Où trouver du sirop d’érable en 2100?

Gabriel Bergeron
Étudiant à la maîtrise
Université de Sherbrooke

Dominique Gravel
Professeur au Département de biologie
Université de Sherbrooke

L’identité culturelle d’une société se développe, entre autres, par son attachement au territoire, à sa biodiversité, à ses écosystèmes et aux richesses qu’ils lui procurent. Et parmi les éléments du terroir québécois se trouvent indéniablement en tête de liste le sirop d’érable et les activités traditionnelles associées à la cabane à sucre. La fonte des neiges, le soleil et le sucre s’allient pour célébrer l’arrivée du printemps, notre façon bien originale d’assumer des hivers rigoureux et notre nordicité. Or cette relation avec le territoire et ses écosystèmes forestiers est susceptible de s’effriter avec un déplacement des conditions propices à la production acéricole vers le nord. L’un des plus forts emblèmes culturels du Québec pourrait-il être ébranlé par les changements climatiques?

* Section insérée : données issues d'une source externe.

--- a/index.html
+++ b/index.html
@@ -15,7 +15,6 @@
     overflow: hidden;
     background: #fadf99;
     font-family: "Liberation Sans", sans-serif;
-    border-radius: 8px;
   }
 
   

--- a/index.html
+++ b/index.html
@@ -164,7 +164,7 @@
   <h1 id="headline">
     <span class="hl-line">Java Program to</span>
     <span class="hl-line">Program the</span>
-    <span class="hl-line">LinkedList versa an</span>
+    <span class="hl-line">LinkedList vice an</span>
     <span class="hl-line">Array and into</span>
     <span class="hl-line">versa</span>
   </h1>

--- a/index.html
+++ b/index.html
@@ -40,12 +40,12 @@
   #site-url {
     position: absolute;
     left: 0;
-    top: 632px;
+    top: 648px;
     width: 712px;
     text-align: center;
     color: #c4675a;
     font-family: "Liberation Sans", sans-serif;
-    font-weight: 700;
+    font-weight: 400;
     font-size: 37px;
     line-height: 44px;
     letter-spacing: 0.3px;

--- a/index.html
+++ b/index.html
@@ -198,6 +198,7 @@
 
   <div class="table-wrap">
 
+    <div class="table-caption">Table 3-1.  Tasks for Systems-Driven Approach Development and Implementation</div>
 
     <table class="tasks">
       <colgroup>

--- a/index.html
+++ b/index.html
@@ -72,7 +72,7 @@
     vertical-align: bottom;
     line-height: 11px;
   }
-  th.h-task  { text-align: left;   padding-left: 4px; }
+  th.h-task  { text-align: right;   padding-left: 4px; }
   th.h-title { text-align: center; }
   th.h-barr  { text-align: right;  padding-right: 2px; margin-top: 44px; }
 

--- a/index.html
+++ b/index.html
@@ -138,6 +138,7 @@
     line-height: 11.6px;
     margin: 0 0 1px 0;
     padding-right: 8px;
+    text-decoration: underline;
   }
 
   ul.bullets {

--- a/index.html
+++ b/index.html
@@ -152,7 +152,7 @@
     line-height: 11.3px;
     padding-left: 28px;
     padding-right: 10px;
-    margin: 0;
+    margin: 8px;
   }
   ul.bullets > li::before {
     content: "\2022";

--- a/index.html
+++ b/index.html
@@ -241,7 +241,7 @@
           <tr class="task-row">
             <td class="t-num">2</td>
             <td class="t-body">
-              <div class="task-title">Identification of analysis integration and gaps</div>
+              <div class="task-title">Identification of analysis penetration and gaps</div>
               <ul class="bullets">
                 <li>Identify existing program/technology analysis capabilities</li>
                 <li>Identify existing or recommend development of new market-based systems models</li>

 L’industrie de l’érable dépend fondamentalement du climat; il serait illusoire de croire qu’elle demeurera inchangée à la suite d’un réchauffement. Bien que l’aire de répartition de l’érable à sucre (Acer saccharum, Marsh) couvre une large portion de l’Est de l’Amérique du Nord, les périodes d’alternance entre gels et dégels qui permettent l’exploitation de la sève ne sont rencontrées que dans la portion nordique de sa répartition. Une arrivée de plus en plus hâtive du printemps causée par un réchauffement des températures pourrait déplacer la période de production et, ultimement, menacer la production dans certains secteurs.  Ainsi, la véritable question n’est donc pas de savoir si l’acériculture sera affectée par les changements climatiques, mais plutôt de savoir comment ils affecteront celle-ci. Répondre à cette dernière question n’est pas aussi simple que de répondre à la première. En effet, il y a beaucoup d’incertitude dans ce que pourrait devenir le nouveau visage de l’industrie acéricole. L’écologie théorique, de concert avec nos connaissances de la biologie de l’érable à sucre, nous permettent de proposer quelques scénarios possibles et d’en anticiper les impacts potentiels sur l’industrie acéricole québécoise.